- TASK OBJECTIVE
Using the records below, report how many lines hold "subtotal", with no extra text.

Detected change data
##########

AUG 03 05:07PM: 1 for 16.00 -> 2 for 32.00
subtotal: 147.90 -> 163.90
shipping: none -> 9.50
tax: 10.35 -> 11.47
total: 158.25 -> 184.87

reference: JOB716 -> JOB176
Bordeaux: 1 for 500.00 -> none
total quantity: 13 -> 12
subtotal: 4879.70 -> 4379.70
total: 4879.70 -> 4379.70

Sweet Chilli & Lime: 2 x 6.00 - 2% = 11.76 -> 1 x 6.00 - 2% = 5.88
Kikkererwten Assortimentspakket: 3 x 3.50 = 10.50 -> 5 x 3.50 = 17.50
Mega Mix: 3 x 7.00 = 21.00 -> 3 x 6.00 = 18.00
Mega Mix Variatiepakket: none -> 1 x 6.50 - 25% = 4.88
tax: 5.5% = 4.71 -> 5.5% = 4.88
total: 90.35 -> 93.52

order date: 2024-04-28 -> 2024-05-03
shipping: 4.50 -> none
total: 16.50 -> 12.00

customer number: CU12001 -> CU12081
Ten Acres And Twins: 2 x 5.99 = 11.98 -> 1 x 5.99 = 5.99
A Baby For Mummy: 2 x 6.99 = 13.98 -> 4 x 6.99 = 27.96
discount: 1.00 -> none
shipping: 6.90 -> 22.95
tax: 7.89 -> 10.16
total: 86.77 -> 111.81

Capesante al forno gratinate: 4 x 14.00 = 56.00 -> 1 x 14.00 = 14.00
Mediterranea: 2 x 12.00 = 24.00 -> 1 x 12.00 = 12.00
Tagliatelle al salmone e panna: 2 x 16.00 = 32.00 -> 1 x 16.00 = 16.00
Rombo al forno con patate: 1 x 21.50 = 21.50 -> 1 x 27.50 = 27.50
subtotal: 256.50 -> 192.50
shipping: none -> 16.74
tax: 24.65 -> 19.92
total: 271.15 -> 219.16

##########

- YOUR RESPONSE
3